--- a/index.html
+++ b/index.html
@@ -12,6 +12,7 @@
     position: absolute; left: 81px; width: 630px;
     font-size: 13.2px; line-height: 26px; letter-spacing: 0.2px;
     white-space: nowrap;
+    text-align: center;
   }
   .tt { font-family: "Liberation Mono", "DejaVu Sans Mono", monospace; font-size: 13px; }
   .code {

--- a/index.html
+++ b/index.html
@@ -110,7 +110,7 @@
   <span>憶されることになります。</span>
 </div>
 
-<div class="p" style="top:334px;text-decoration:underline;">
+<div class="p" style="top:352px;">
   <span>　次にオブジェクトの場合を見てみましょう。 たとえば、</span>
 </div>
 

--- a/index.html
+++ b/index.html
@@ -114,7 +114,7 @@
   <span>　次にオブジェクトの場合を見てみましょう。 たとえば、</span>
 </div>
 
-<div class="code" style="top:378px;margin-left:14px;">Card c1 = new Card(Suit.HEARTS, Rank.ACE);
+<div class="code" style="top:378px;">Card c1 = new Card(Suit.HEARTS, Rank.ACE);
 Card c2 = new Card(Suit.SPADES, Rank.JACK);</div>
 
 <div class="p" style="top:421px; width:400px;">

...

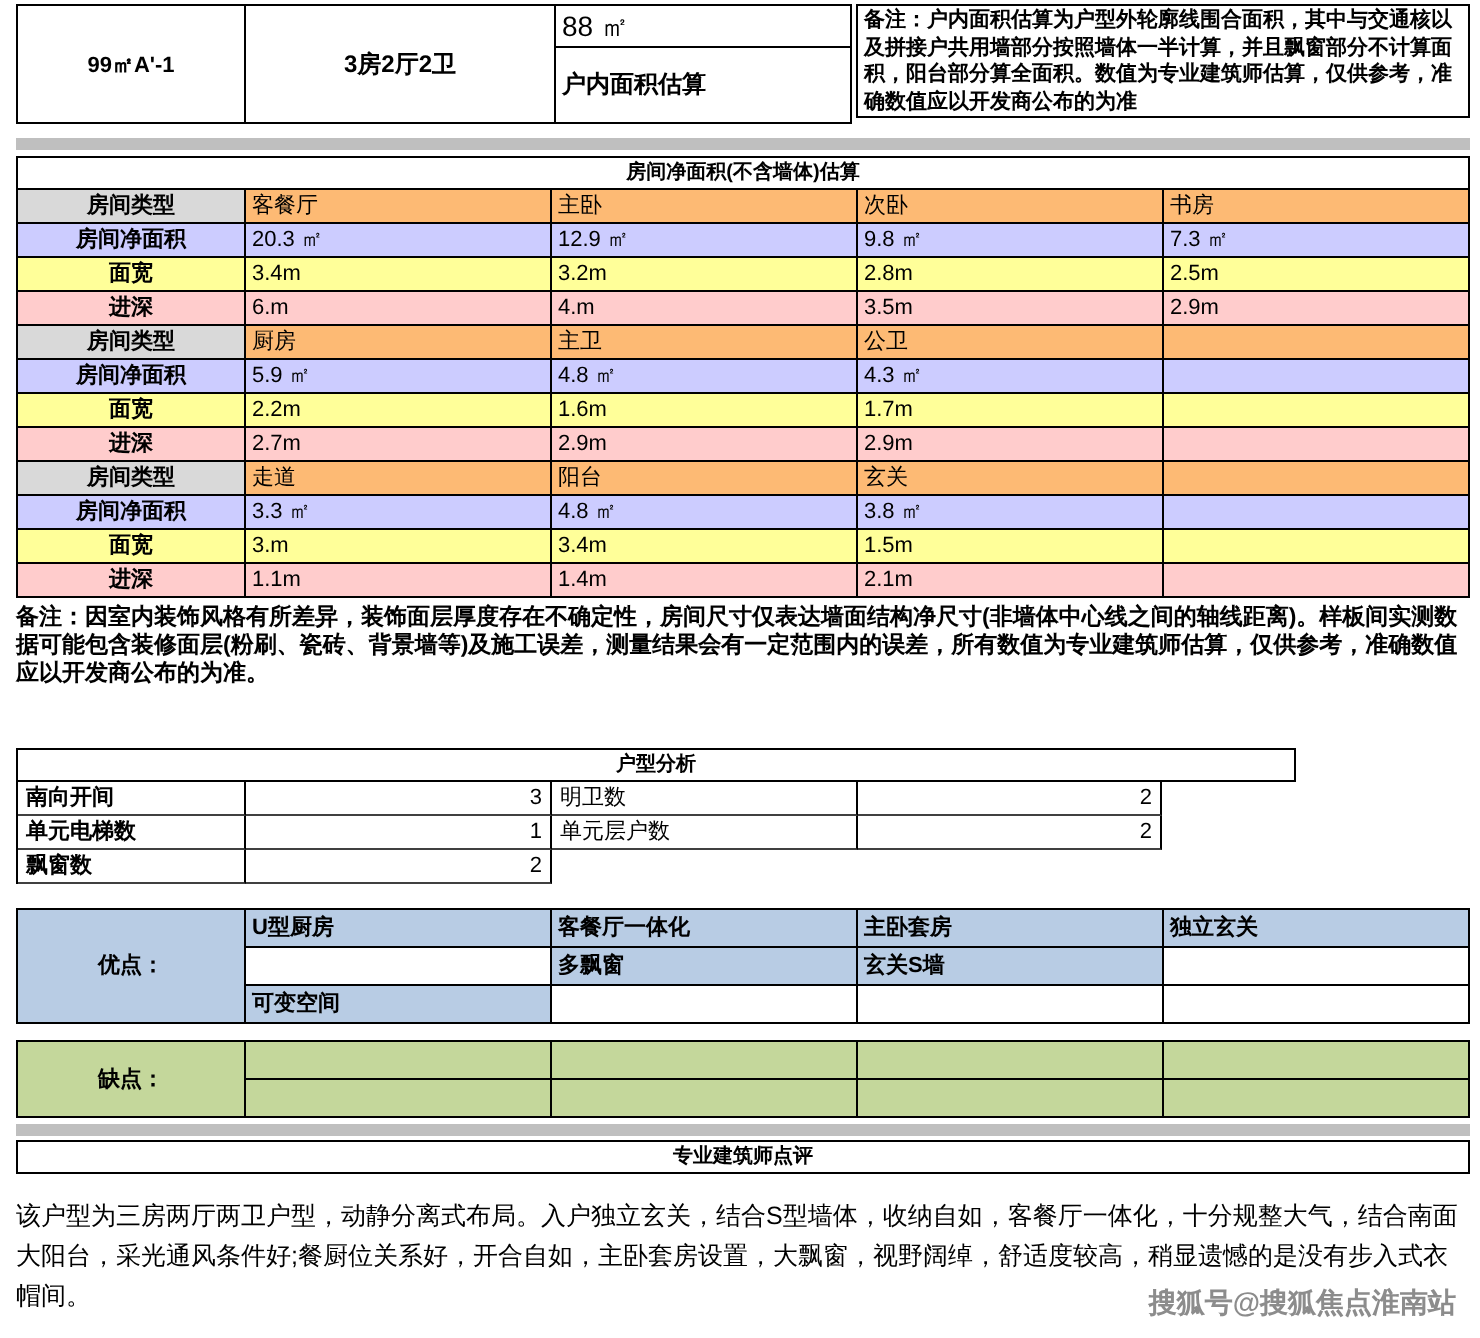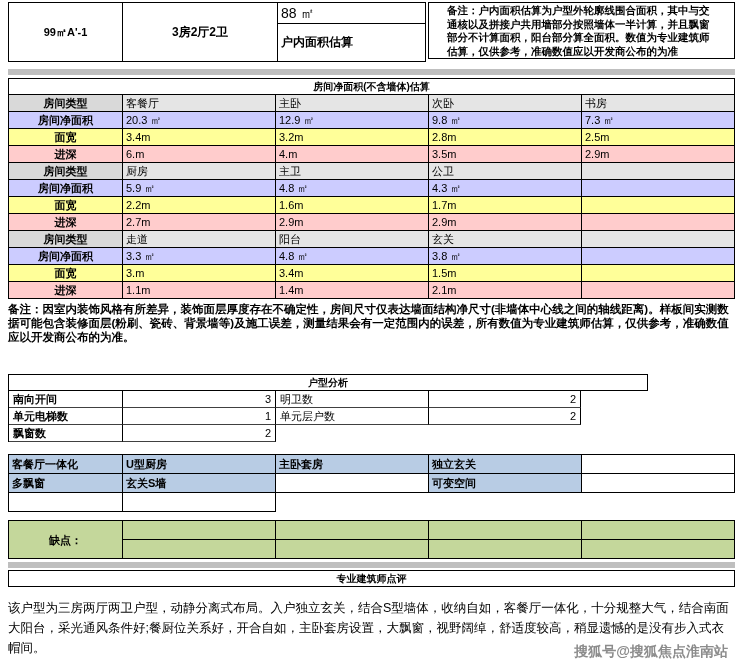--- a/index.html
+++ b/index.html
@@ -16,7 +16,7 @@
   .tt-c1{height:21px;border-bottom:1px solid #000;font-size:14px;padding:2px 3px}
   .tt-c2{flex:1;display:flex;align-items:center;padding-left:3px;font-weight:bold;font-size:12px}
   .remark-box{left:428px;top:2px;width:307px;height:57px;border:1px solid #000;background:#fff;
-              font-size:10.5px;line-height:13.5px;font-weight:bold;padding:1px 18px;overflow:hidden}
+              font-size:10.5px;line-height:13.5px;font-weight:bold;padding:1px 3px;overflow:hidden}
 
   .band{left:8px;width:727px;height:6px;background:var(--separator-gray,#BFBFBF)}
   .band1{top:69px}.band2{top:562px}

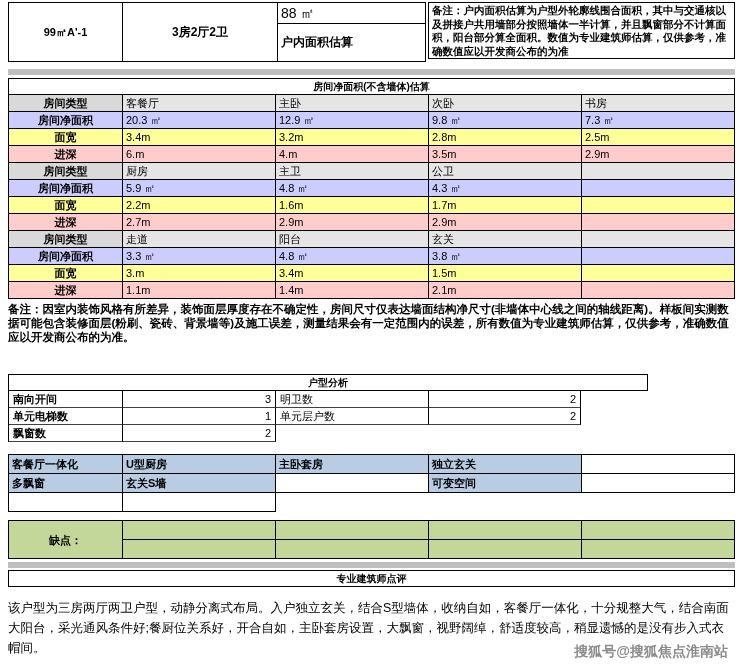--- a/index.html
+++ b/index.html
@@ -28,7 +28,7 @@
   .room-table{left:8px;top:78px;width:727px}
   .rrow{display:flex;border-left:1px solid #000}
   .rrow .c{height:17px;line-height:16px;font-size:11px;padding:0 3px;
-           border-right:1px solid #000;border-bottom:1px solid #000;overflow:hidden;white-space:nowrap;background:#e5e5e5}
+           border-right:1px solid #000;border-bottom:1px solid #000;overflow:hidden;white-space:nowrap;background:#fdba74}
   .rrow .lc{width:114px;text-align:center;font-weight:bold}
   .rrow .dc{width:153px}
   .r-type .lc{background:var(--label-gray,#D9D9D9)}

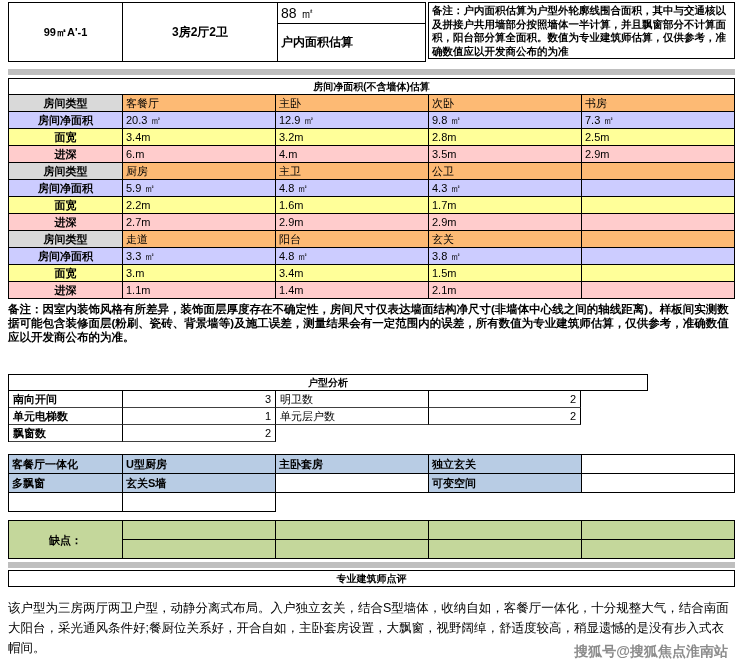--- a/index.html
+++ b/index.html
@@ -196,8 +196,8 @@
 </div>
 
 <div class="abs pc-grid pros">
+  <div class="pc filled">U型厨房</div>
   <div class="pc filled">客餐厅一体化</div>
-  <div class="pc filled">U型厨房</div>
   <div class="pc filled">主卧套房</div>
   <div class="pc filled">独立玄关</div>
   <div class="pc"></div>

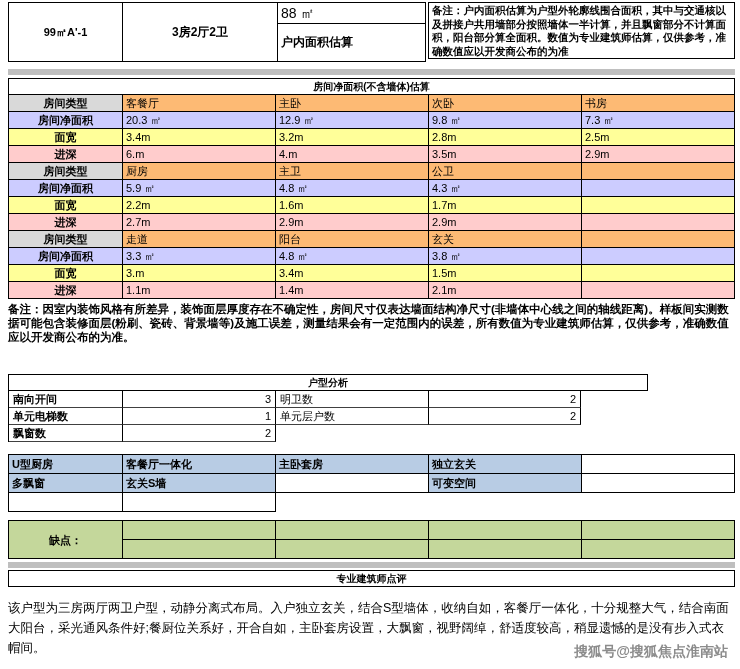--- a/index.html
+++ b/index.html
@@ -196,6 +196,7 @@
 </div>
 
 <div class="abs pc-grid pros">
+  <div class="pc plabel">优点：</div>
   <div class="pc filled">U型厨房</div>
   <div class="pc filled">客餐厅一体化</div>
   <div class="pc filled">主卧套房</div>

...

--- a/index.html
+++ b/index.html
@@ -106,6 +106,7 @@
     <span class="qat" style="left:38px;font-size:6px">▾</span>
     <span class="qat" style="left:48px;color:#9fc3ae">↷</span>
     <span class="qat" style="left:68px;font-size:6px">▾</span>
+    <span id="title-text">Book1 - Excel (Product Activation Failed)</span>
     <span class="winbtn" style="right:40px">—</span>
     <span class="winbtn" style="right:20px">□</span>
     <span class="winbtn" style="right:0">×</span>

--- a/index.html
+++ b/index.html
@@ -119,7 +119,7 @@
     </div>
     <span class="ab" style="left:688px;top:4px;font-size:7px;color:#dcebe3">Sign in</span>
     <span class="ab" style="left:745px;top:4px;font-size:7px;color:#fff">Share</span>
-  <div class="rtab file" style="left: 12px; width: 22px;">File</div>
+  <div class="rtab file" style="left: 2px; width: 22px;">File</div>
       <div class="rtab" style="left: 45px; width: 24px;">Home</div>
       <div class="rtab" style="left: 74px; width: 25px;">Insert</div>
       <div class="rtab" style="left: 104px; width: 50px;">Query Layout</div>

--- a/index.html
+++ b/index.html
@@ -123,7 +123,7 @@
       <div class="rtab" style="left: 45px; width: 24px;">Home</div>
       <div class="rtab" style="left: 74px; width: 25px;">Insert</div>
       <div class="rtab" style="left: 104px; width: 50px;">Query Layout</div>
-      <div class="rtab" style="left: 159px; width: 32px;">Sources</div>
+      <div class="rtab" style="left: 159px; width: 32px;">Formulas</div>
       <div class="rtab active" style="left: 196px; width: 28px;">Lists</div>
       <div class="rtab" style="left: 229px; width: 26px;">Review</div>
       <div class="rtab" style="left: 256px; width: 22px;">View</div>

### Exercise instructions
Copy all lines of the material above where the string "overflow" occurs.

### Written answer
-              font-size:10.5px;line-height:13.5px;font-weight:bold;padding:1px 18px;overflow:hidden}
+              font-size:10.5px;line-height:13.5px;font-weight:bold;padding:1px 3px;overflow:hidden}
-           border-right:1px solid #000;border-bottom:1px solid #000;overflow:hidden;white-space:nowrap;background:#e5e5e5}
+           border-right:1px solid #000;border-bottom:1px solid #000;overflow:hidden;white-space:nowrap;background:#fdba74}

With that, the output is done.